Your task is to copy every line below that contains the word "wifi".

Screenshot and code edit data

=====

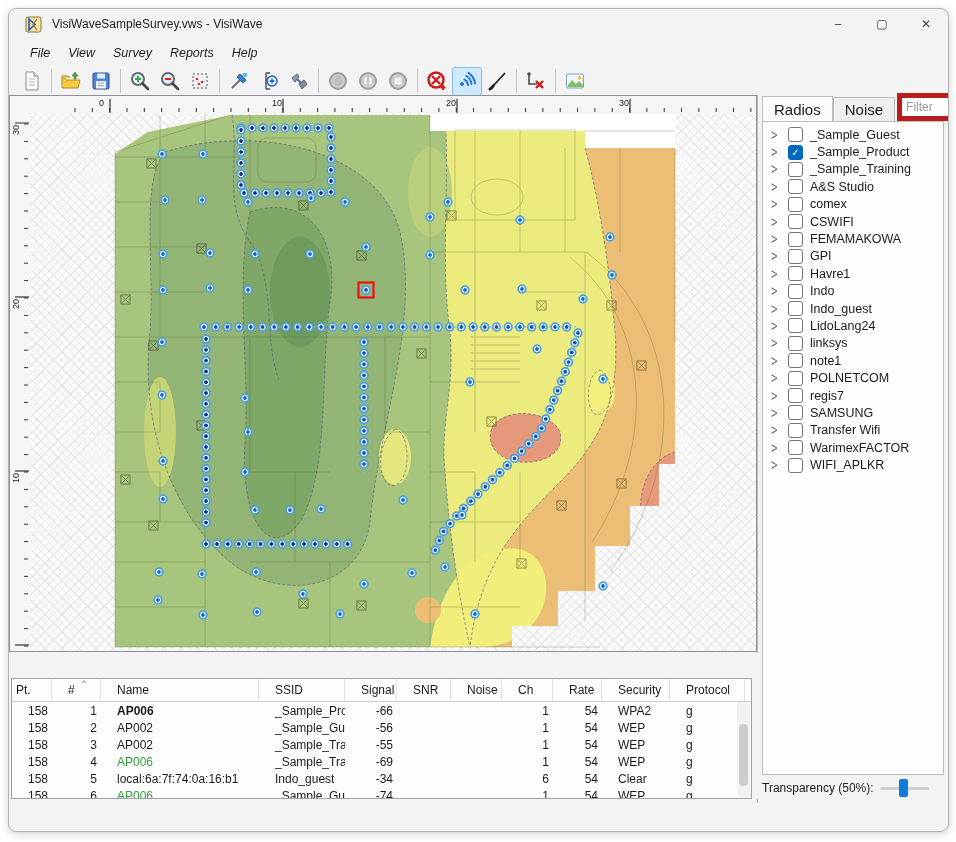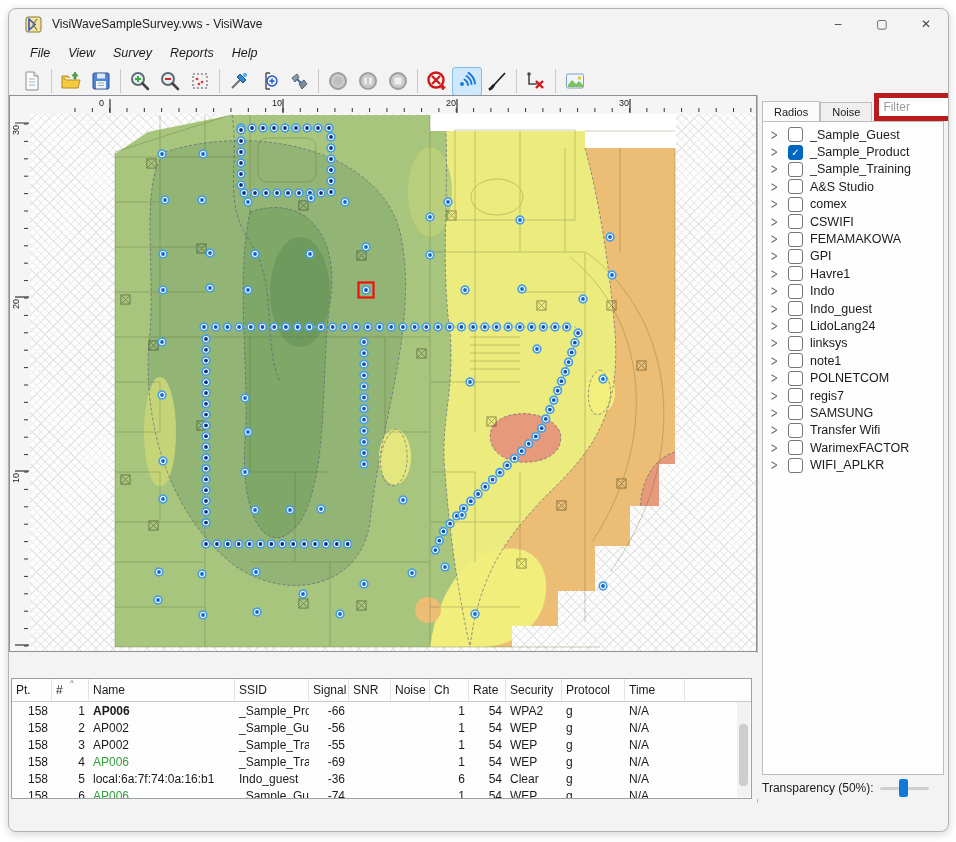--- a/index.html
+++ b/index.html
@@ -29,21 +29,21 @@
   #ruler-corner{position:absolute;left:0;top:0;width:20px;height:18px;background:#f5f5f5;border-right:1px solid #c8c8c8;border-bottom:1px solid #c8c8c8;}
   #hruler{position:absolute;left:20px;top:0;width:726px;height:18px;background:#f5f5f5;border-bottom:1px solid #c8c8c8;}
   #vruler{position:absolute;left:0;top:18px;width:20px;height:537px;background:#f5f5f5;border-right:1px solid #c8c8c8;}
   #map-canvas{position:absolute;left:20px;top:18px;width:726px;height:537px;overflow:hidden;
       background:
         repeating-linear-gradient(45deg,#e7e7e7 0 1px,transparent 1px 6px),
         repeating-linear-gradient(-45deg,#e7e7e7 0 1px,transparent 1px 6px),#fdfdfd;}
   
   #right-panel{position:absolute;right:0;top:86px;width:191px;height:708px;background:#f3f3f3;border-left:1px solid #b9b9b9;box-sizing:border-box;}
   .rp-tabs{position:absolute;left:4px;top:4px;right:4px;height:22px;display:flex;align-items:flex-end;}
-  .tab{font-size:11px;color:#1b1b1b;padding:3px 11px;border:1px solid #bdbdbd;background:#efefef;border-bottom:none;}
+  .tab{font-size:15px;color:#1b1b1b;padding:3px 11px;border:1px solid #bdbdbd;background:#efefef;border-bottom:none;}
   .tab.active{background:#fbfbfb;position:relative;z-index:2;padding-top:4px;}
   .rp-filter{margin-left:2px;width:62px;height:18px;border:5px solid #b91c1c;background:#fff;font-size:12px;padding:0 4px;color:#1b1b1b;font-family:"Liberation Sans",sans-serif;}
   .rp-filter::placeholder{color:#9a9a9a;}
   #radio-tree{position:absolute;left:4px;top:26px;right:4px;bottom:28px;background:#fdfdfd;border:1px solid #bdbdbd;overflow:hidden;padding-top:4px;}
   .tree-item{display:flex;align-items:center;height:17.4px;padding-left:8px;}
   .chev{width:14px;color:#5f5f5f;font-size:11px;transform:scaleY(1.25);}
   .cbx{width:13px;height:13px;border:1px solid #767676;border-radius:3px;background:#fff;margin:0 7px 0 3px;flex:0 0 auto;
        display:flex;align-items:center;justify-content:center;font-size:10px;color:#fff;}
   .cbx.checked{background:#0067c0;border-color:#0067c0;}
   .tree-label{font-size:12.5px;color:#1b1b1b;white-space:nowrap;}
@@ -52,21 +52,21 @@
   #transparency-slider{position:relative;flex:1;height:18px;margin-left:6px;}
   #transparency-slider .track{position:absolute;left:0;right:0;top:8px;height:3px;background:#cfcfcf;border-radius:2px;}
   #transparency-slider .thumb{position:absolute;left:40%;top:0;width:9px;height:18px;background:#0f7ad8;border-radius:2px;}
   
   #wifi-panel{position:absolute;left:0;top:644px;width:749px;height:146px;background:#f3f3f3;}
   .wp-tabs{position:absolute;left:6px;top:2px;height:22px;display:flex;align-items:flex-end;}
   .wp-filter-label{font-size:12.5px;color:#1b1b1b;margin:0 6px 3px 16px;}
   .wp-filter{width:72px;height:18px;border:1px solid #a8a8a8;background:#fff;margin-bottom:1px;font-family:"Liberation Sans",sans-serif;}
   #wifi-table{position:absolute;left:2px;top:25px;right:6px;bottom:0;background:#fdfdfd;border:1px solid #9aa0a6;overflow:hidden;}
   .trow{display:grid;grid-template-columns:40px 37px 146px 74px 40px 42px 39px 39px 37px 56px 63px 60px 1fr;
-        height:17px;align-items:center;font-size:12px;color:#1b1b1b;}
+        height:17px;align-items:center;font-size:12px;color:#1b1b1b;gap:12px;}
   .trow.head{height:22px;border-bottom:1px solid #c9c9c9;color:#1b1b1b;}
   .trow.head .cell{border-right:1px solid #e3e3e3;height:100%;display:flex;align-items:center;position:relative;}
   .cell{padding:0 4px;white-space:nowrap;overflow:hidden;}
   .cell.r{text-align:right;justify-content:flex-end;}
   .cell.name-green{color:#33a23d;}
   .cell.name-bold{font-weight:bold;}
   .sort-caret{position:absolute;top:-1px;left:18px;font-size:8px;color:#555;}
   #tbl-scroll{position:absolute;right:1px;top:23px;width:13px;bottom:1px;background:#f2f2f2;}
   #tbl-thumb{position:absolute;left:2px;top:22px;width:9px;height:62px;background:#cdcdcd;border-radius:4px;}
   
@@ -1167,21 +1167,21 @@
               <div class="cell">WEP</div>
               <div class="cell">g</div>
               <div class="cell">N/A</div>
               <div></div>
             </div>
             <div class="trow">
               <div class="cell r">158</div>
               <div class="cell r">5</div>
               <div class="cell">local:6a:7f:74:0a:16:b1</div>
               <div class="cell">Indo_guest</div>
-              <div class="cell r">-36</div>
+              <div class="cell r">-34</div>
               <div class="cell r"></div>
               <div class="cell r"></div>
               <div class="cell r">6</div>
               <div class="cell r">54</div>
               <div class="cell">Clear</div>
               <div class="cell">g</div>
               <div class="cell">N/A</div>
               <div></div>
             </div>
             <div class="trow">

=====

_Exercise result:_
   #wifi-panel{position:absolute;left:0;top:644px;width:749px;height:146px;background:#f3f3f3;}
   #wifi-table{position:absolute;left:2px;top:25px;right:6px;bottom:0;background:#fdfdfd;border:1px solid #9aa0a6;overflow:hidden;}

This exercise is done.